I recently reported on a long-running study that found that husbands or wives who care for spouses with dementia are six times more likely to develop Alzheimer’s themselves than those whose spouses don't have it. The most likely cause for this is the great stress of caregiving. Both stress and depression increase the risk of Alzheimer’s, and both are common (well, stress is inescapable!) among caregivers.
There have been several studies showing how counseling and support reduce stress and depression in caregivers (see my new Topic collection; I’ve also just put up another collection on behavioral and cognitive strategies that can help Alzheimer’s sufferers). For example, one study found that a six-session counseling and long-term support program had a substantial and long-lasting effect on caregiver depression. That’s an interesting one, because the control group received ‘the usual counseling’ — that is, sessions provided on an ad-hoc basis upon request. The other participants were given three additional types of counseling: two sessions of individual counseling, four sessions of counseling with their family, and then weekly meetings with a support group of fellow caregivers.

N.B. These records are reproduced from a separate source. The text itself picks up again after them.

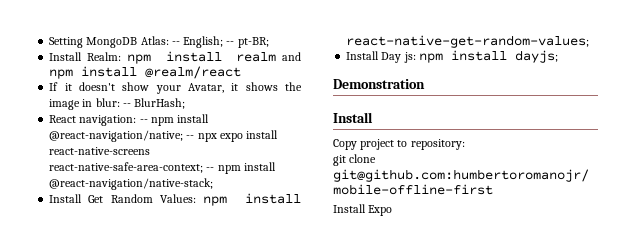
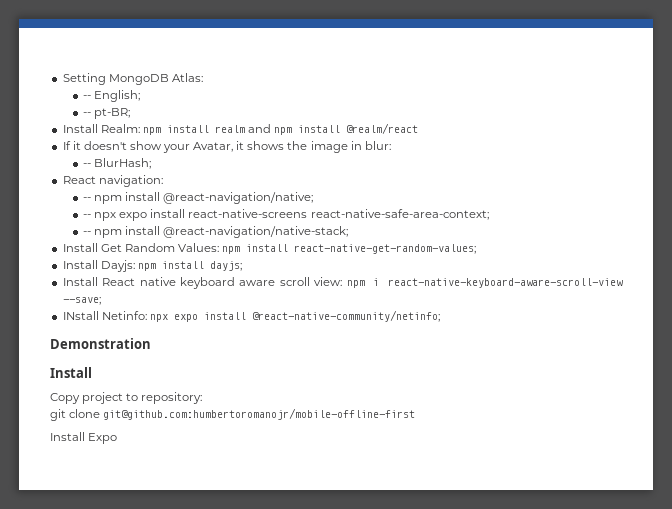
- Setting MongoDB Atlas: -- English; -- pt-BR;
+ Setting MongoDB Atlas:
+ -- English;
+ -- pt-BR;
- If it doesn't show your Avatar, it shows the image in blur: -- BlurHash;
+ If it doesn't show your Avatar, it shows the image in blur:
+ -- BlurHash;
- React navigation: -- npm install @react-navigation/native; -- npx expo install react-native-screens react-native-safe-area-context; -- npm install @react-navigation/native-stack;
+ React navigation:
+ -- npm install @react-navigation/native;
+ -- npx expo install react-native-screens react-native-safe-area-context;
+ -- npm install @react-navigation/native-stack;
- Install Day js: npm install dayjs;
+ Install Dayjs: npm install dayjs;
+ Install React native keyboard aware scroll view: npm i react-native-keyboard-aware-scroll-view --save;
+ INstall Netinfo: npx expo install @react-native-community/netinfo;

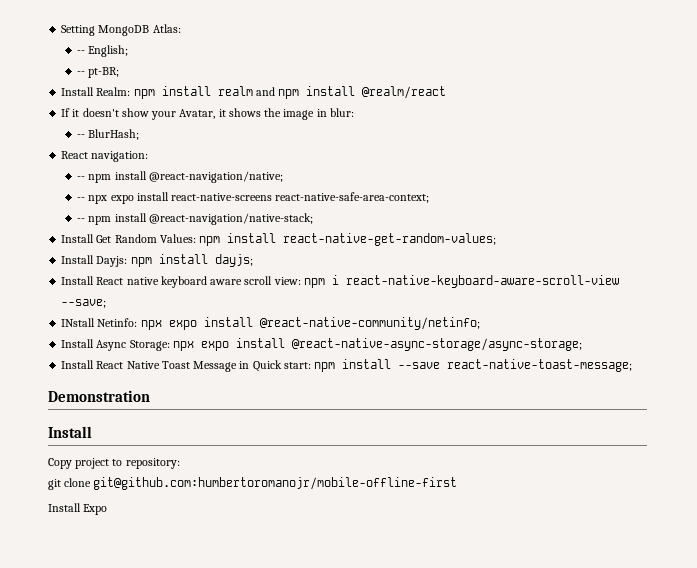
+ Install Async Storage: npx expo install @react-native-async-storage/async-storage;
+ Install React Native Toast Message in Quick start: npm install --save react-native-toast-message;

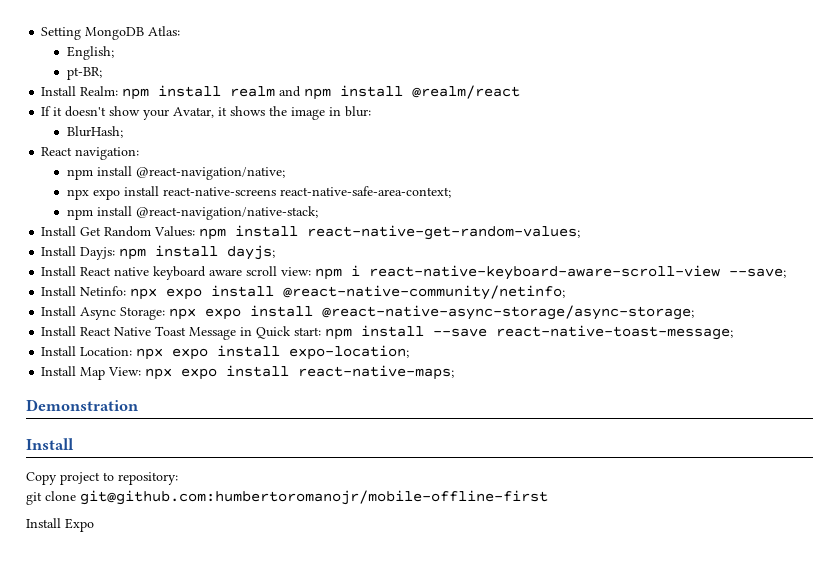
- -- English;
+ English;
- -- pt-BR;
+ pt-BR;
- -- BlurHash;
+ BlurHash;
- -- npm install @react-navigation/native;
+ npm install @react-navigation/native;
- -- npx expo install react-native-screens react-native-safe-area-context;
+ npx expo install react-native-screens react-native-safe-area-context;
- -- npm install @react-navigation/native-stack;
+ npm install @react-navigation/native-stack;
- INstall Netinfo: npx expo install @react-native-community/netinfo;
+ Install Netinfo: npx expo install @react-native-community/netinfo;
+ Install Location: npx expo install expo-location;
+ Install Map View: npx expo install react-native-maps;

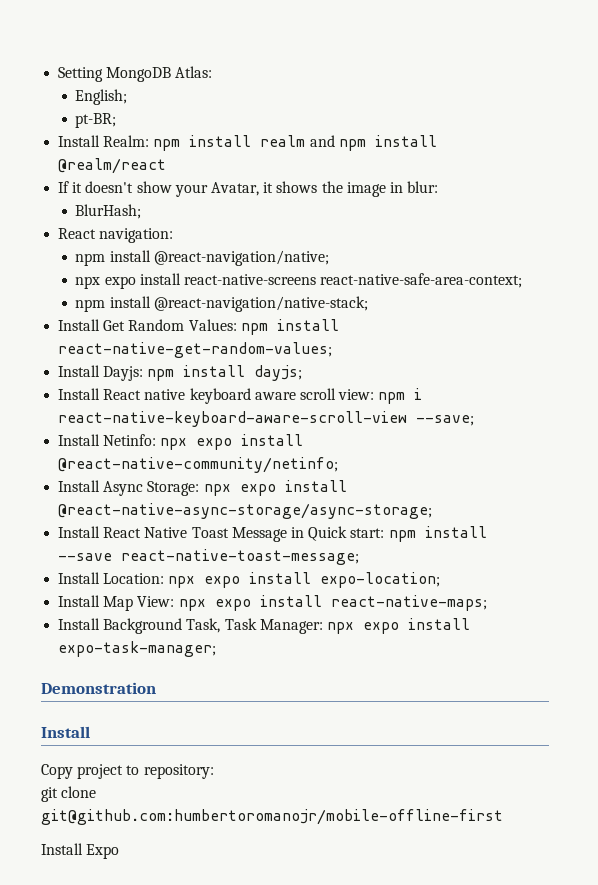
+ Install Background Task, Task Manager: npx expo install expo-task-manager;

Key factors in the success of this intervention were thought to be: having the same counselor for all sessions, the use of multiple types of coordinated therapy, and counseling tailored to the individuals.
Caregivers who participated in a program that emphasized a team approach to care also had less stress and depression.

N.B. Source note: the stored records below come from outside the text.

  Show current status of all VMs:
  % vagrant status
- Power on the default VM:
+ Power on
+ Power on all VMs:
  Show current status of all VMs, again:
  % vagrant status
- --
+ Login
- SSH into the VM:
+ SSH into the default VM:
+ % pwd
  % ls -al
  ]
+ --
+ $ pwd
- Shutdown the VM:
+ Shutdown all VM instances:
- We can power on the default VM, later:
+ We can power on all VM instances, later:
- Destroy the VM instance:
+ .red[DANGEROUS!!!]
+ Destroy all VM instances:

These interventions also had positive benefits for the Alzheimer’s sufferers. Because that’s the point, isn’t it? It’s the same as in any close relationship; you affect each other. So caregivers shouldn’t feel guilty for taking ‘me’ time, or feel bad that they can’t manage on their own. Alzheimer’s is the cruelest of diseases, and it’s too much for any of us to cope with alone.

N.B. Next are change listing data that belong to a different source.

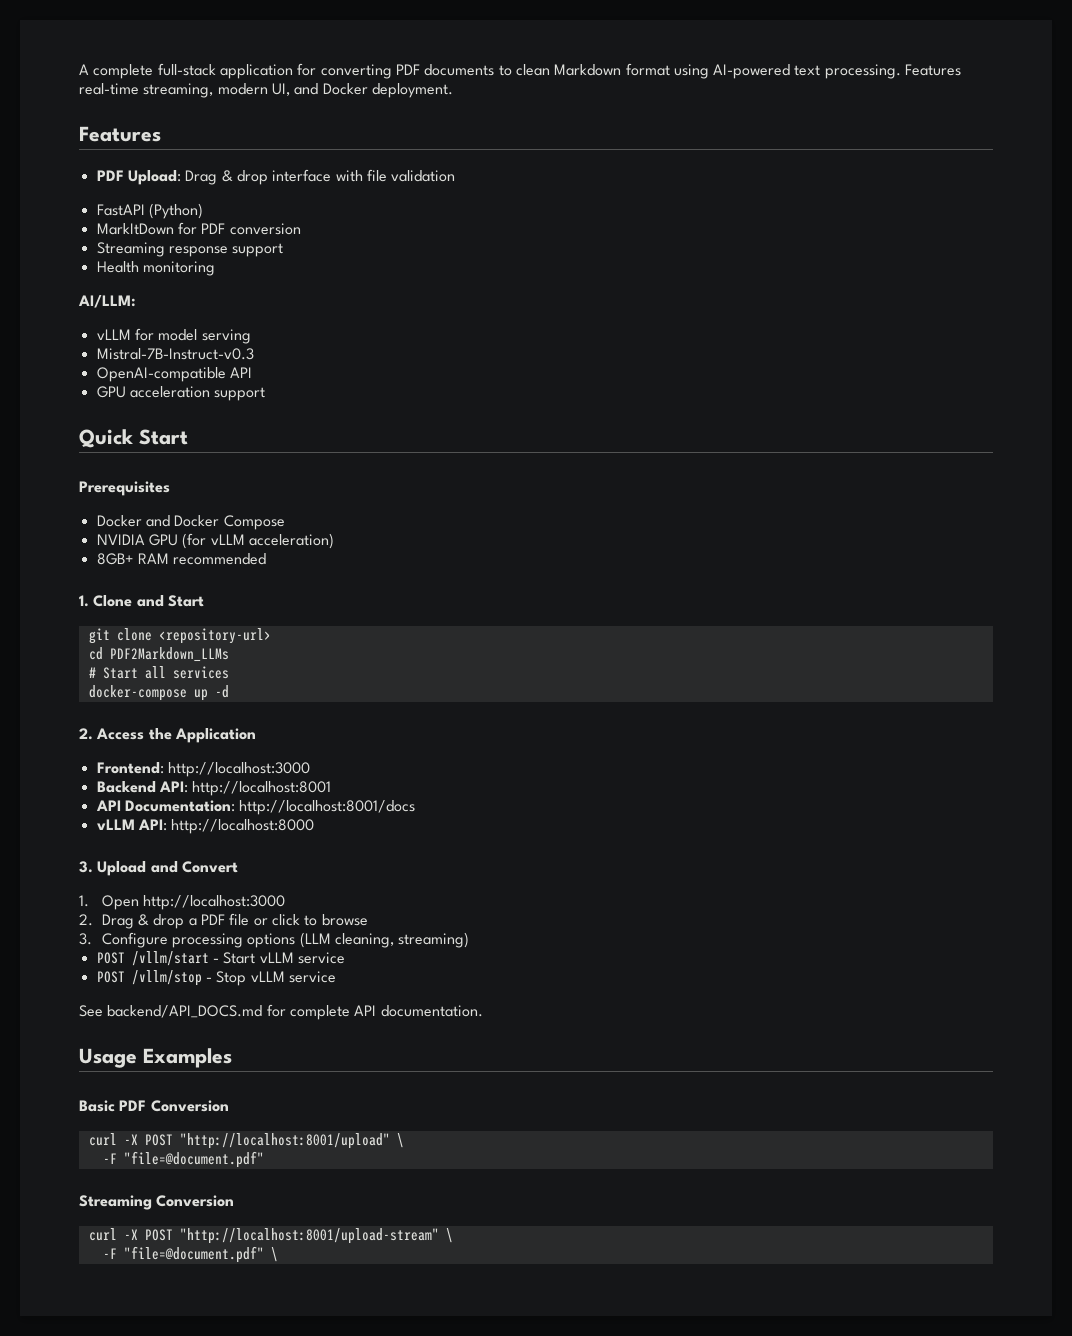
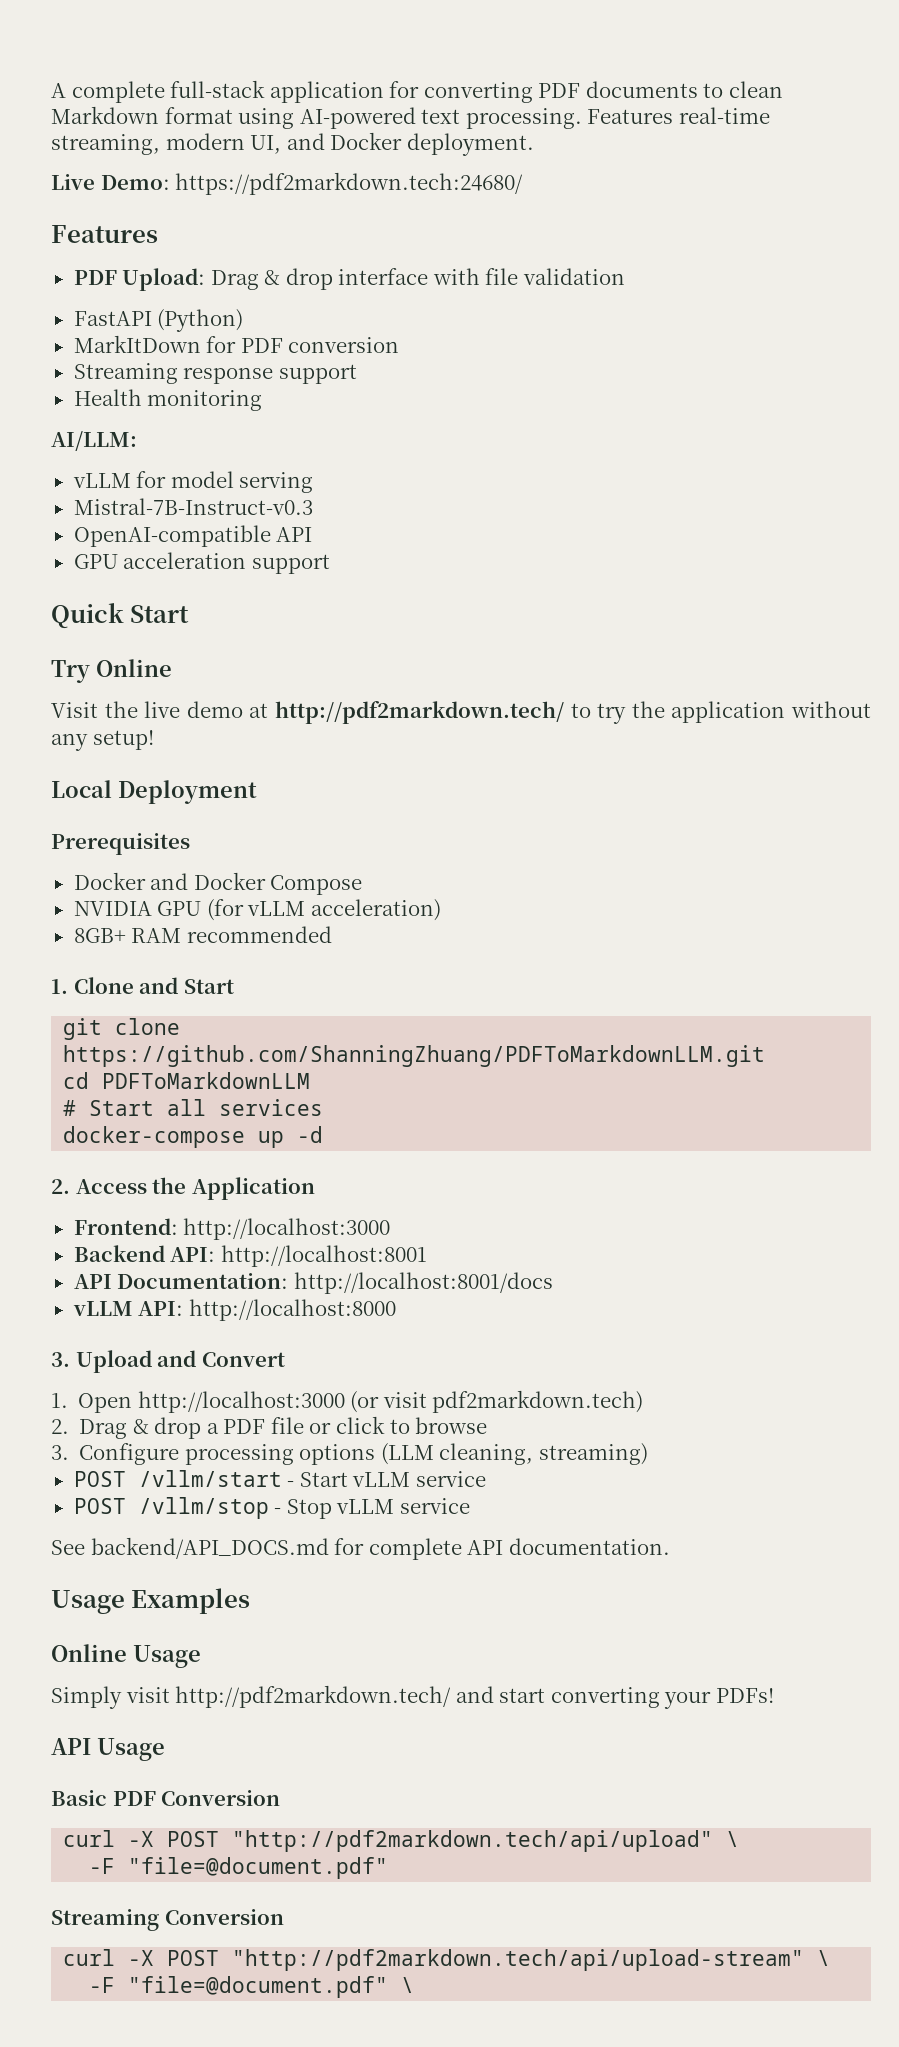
+ Live Demo: https://pdf2markdown.tech:24680/
+ Try Online
+ Visit the live demo at http://pdf2markdown.tech/ to try the application without any setup!
+ Local Deployment
- git clone <repository-url>
+ git clone https://github.com/ShanningZhuang/PDFToMarkdownLLM.git
- cd PDF2Markdown_LLMs
+ cd PDFToMarkdownLLM
- 1. Open http://localhost:3000
+ 1. Open http://localhost:3000 (or visit pdf2markdown.tech)
+ Online Usage
+ Simply visit http://pdf2markdown.tech/ and start converting your PDFs!
+ API Usage
- curl -X POST "http://localhost:8001/upload" \
+ curl -X POST "http://pdf2markdown.tech/api/upload" \
- curl -X POST "http://localhost:8001/upload-stream" \
+ curl -X POST "http://pdf2markdown.tech/api/upload-stream" \

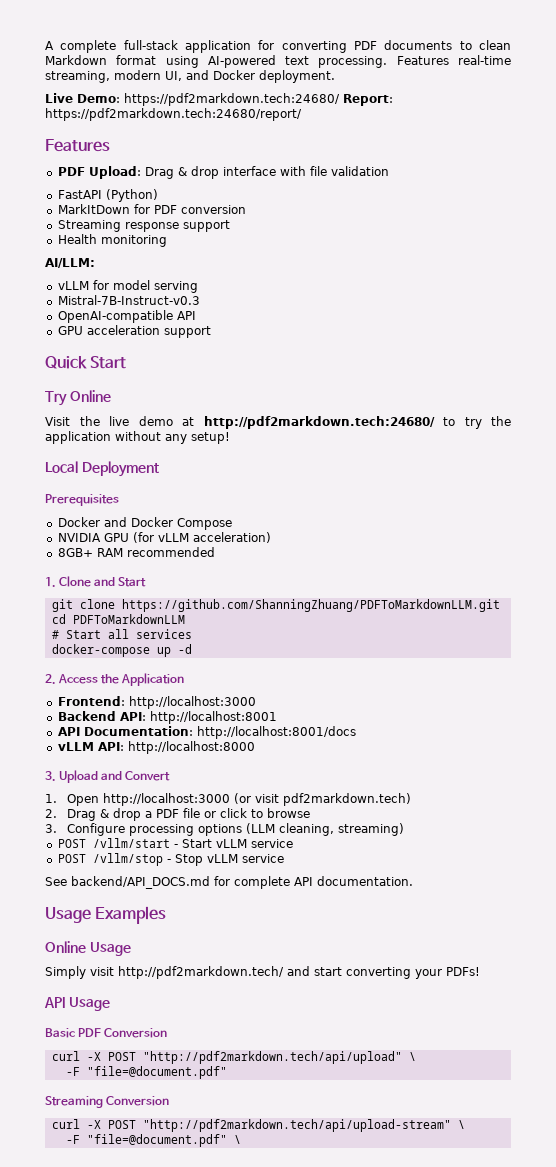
- Live Demo: https://pdf2markdown.tech:24680/
+ Live Demo: https://pdf2markdown.tech:24680/ Report: https://pdf2markdown.tech:24680/report/
- Visit the live demo at http://pdf2markdown.tech/ to try the application without any setup!
+ Visit the live demo at http://pdf2markdown.tech:24680/ to try the application without any setup!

What these studies emphasize is the need for greater caregiver support. So I was very pleased to be notified about a new resource for caregivers (any caregivers, not only those caring for an Alzheimer’s sufferer).
Caregiver Village is an online community designed for those who provide care for anyone with special needs. Caregiver Village members connect with friends, participate in book clubs with celebrity authors, journal, play mystery games, solve puzzles, and learn valuable information about caregiving. The founders of Caregiver Village have also just put aside a portion of the launch funding to support caregiving organizations. For every person that joins Caregiver Village, they will donate $1 to that person’s organization of choice. You can read about it at http://www.caregivervillage.com/social-media
It’s just gone up, so not all the details are up yet. But I’ve been told that the free trial they’re offering is for a year. After that, if you want to continue your membership, it would be less than $5 per month — but you can earn points from activities throughout the Village that you can use to "purchase" membership, so if you’re an active member, it may well pay for itself!
It sounds a great idea, and it looks nicely done. Getting out of the house is a problem for most caregivers, so an online support group has many advantages over a face-to-face one. And the idea of having games and puzzles is a good one, too. Apart from the emotional problems of caregiving, I do also wonder if reduced mental stimulation is a factor in caregivers’ increased dementia risk.